La lila de verano es Buddleja davidii, ese arbusto de espigas moradas que atrae mariposas. Se comporta como invasora en graveras, escombreras, vías de tren y cauces del norte peninsular, donde coloniza con mucha facilidad los suelos removidos. Antes de plantarla conviene comprobar su situación en el Catálogo Español de Especies Exóticas Invasoras, aprobado por el Real Decreto 630/2013, porque las especies incluidas en él no se pueden plantar ni comercializar.
¿Es tóxica la lila?
No consta que Syringa vulgaris sea una planta tóxica relevante, y no aparece en las listas habituales de plantas peligrosas para perros y gatos. Dicho eso, no es una planta alimentaria: no es un arbusto del que se coman hojas, corteza ni frutos, y las infusiones de sus partes que describía la versión anterior de esta página no tienen ningún respaldo. Las flores se usan alguna vez como adorno en repostería, y ahí se queda el asunto.

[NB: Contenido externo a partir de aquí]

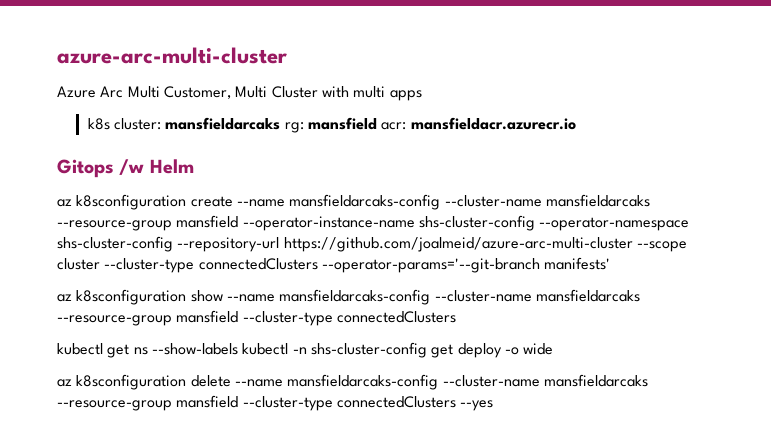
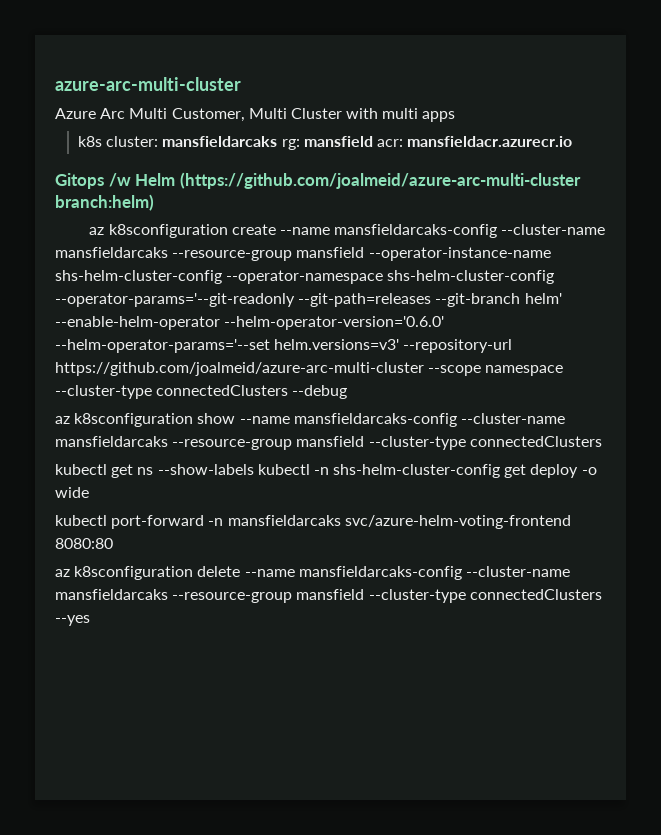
(194, 166) none -> [179,172,581,189] [55,194,154,211] (https://github.com/joalmeid/azure-arc-multi-cluster branch:helm)
[418,215,690,231] [57,236,173,252] shs-cluster-config --operator-namespace shs-cluster-config -> [55,270,555,284] [55,293,562,307] [55,316,445,330] [55,339,400,353] shs-helm-cluster-config --operator-namespace shs-helm-cluster-config --operator-params='--git-readonly --git-path=releases --git-branch helm' --enable-helm-operator --helm-operator-version='0.6.0' --helm-operator-params='--set helm.versions=v3'
[57,257,611,273] cluster --cluster-type connectedClusters --operator-params='--git-branch manifests' -> [485,365,564,376] [55,385,348,399] namespace --cluster-type connectedClusters --debug
[310,342,427,358] shs-cluster-config -> [333,464,501,478] shs-helm-cluster-config
(554, 349) none -> [55,515,571,529] [55,538,113,549] // kubectl port-forward -n mansfieldarcaks svc/azure-helm-voting-frontend 8080:80

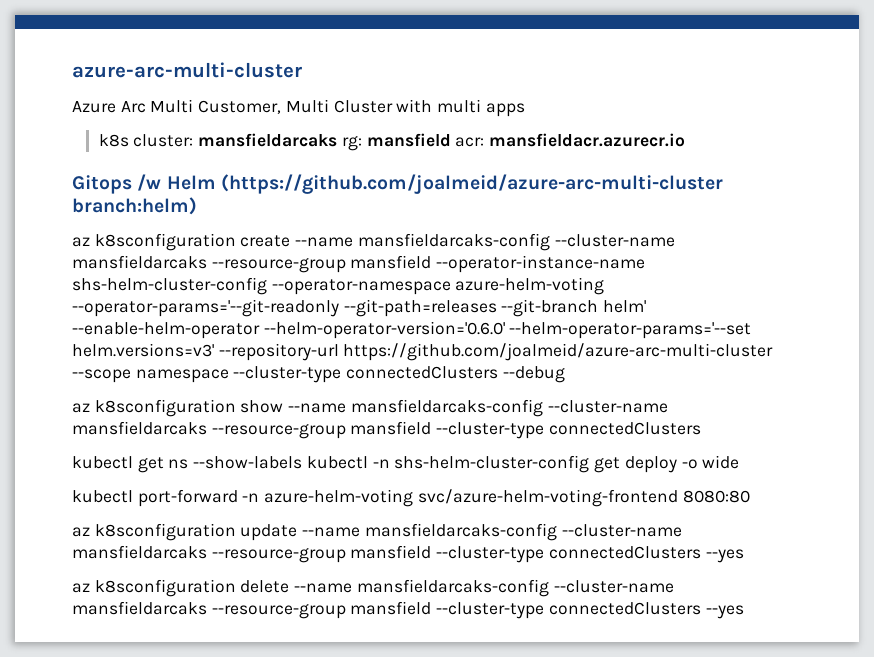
[387,270,555,284] shs-helm-cluster-config -> [455,277,605,295] azure-helm-voting
[227,515,341,526] mansfieldarcaks -> [264,489,414,507] azure-helm-voting
(113, 543) none -> [72,523,682,541] [72,545,744,563] // az k8sconfiguration update --name mansfieldarcaks-config --cluster-name mansfieldarcaks --resource-group mansfield --cluster-type connectedClusters --yes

Donde sí conviene ser estricto es en no confundirla con el cinamomo del apartado anterior, que comparte nombre popular en varias comarcas y cuyos frutos sí son un problema.
Las otras Syringa
El género tiene más de una especie en jardinería. Además del lilo común están la lila de Rouen, Syringa × chinensis, un híbrido de porte más fino y ramas arqueadas que florece muy generosamente y que va bien en jardines pequeños, y varias especies asiáticas de floración algo más tardía. Si el espacio es corto, esa lila de Rouen suele ser mejor elección que el arbusto común, y la tienes descrita en su propia ficha.

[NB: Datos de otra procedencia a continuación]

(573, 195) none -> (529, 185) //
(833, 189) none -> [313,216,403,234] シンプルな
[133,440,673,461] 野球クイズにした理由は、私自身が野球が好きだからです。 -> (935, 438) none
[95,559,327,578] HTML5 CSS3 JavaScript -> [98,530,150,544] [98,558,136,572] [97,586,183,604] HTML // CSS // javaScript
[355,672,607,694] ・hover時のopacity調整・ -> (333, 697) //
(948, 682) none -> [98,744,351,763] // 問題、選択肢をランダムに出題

Todas comparten lo esencial: floración de primavera sobre madera del año anterior, perfume fuerte, necesidad de frío invernal para florecer bien y muy poca tolerancia al encharcamiento.
En resumen
Lila nombra dos cosas a la vez. Como planta es Syringa vulgaris, un arbusto caducifolio de las oleáceas, originario de los Balcanes, de flor en panícula muy perfumada y de primavera corta, que no florece si se poda en invierno porque las yemas están en la madera del año anterior. Como color es el morado claro de esas mismas flores, y de ahí lo hereda todo lo demás, lavanda incluida.

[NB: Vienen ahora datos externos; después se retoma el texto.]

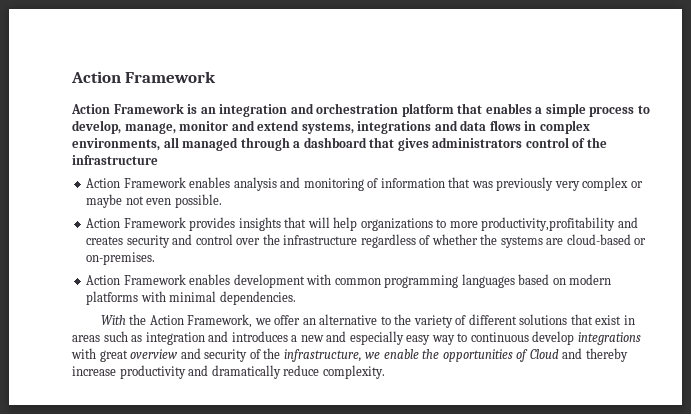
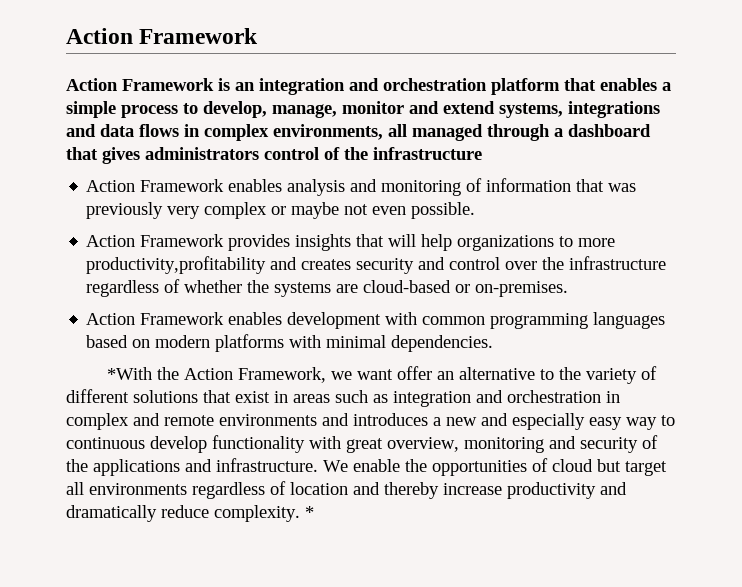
[100,315,126,325] With -> [106,367,152,380] *With
(271, 321) none -> [356,369,393,380] want
(229, 336) none -> [507,390,620,403] [66,413,349,430] orchestration in complex and remote environments and
[577,332,641,345] integrations -> [212,435,305,453] functionality
[130,349,179,359] overview -> [387,437,544,453] overview, monitoring
[283,349,559,362] infrastructure, we enable the opportunities of Cloud -> [93,458,667,476] [66,481,348,499] applications and infrastructure. We enable the opportunities of cloud but target all environments regardless of location
(385, 372) none -> [305,506,314,518] *

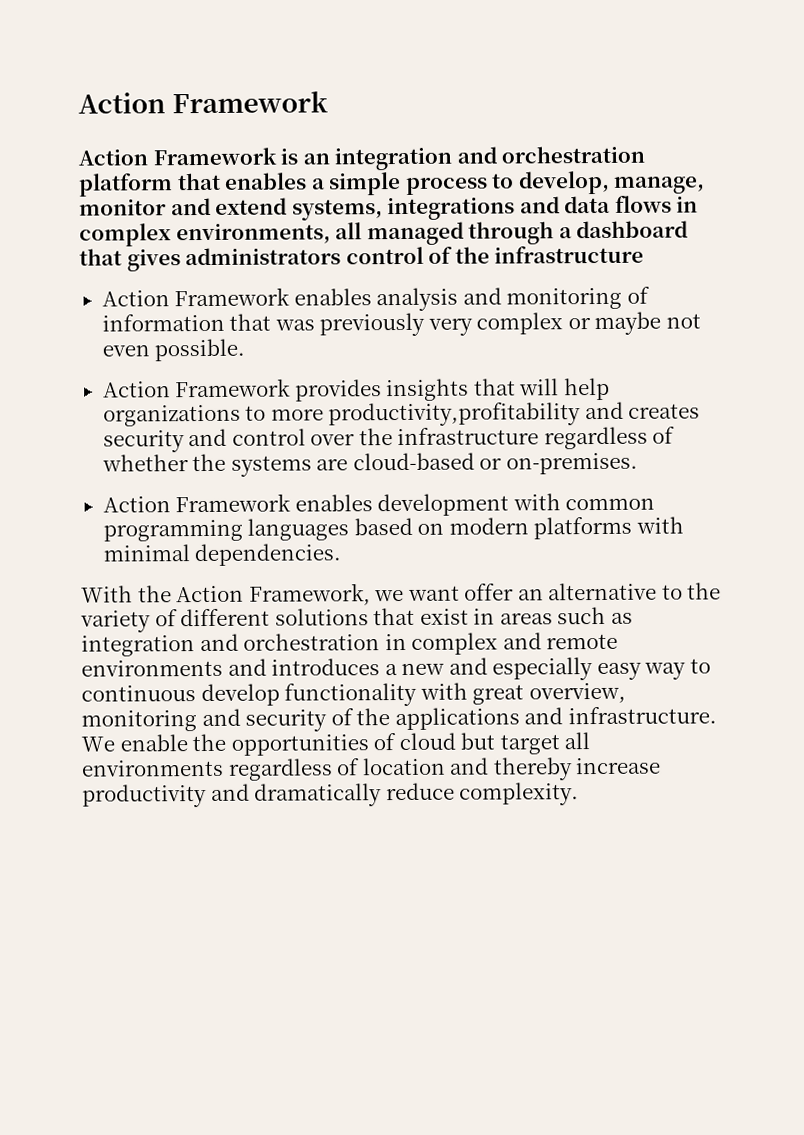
[106,367,152,380] *With -> [81,585,133,603] With
[305,506,314,518] * -> (580, 794) none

Del resto de nombres, desconfía. La lila de las Indias es un crespón, la lila persa es un cinamomo de frutos tóxicos y la lila de verano es una Buddleja con fama de invasora. Y del aceite de lila con once propiedades curativas no queda nada en esta página: ni existe ese aceite como producto natural corriente, ni hay declaración de salud autorizada que respalde nada de lo que se le atribuía.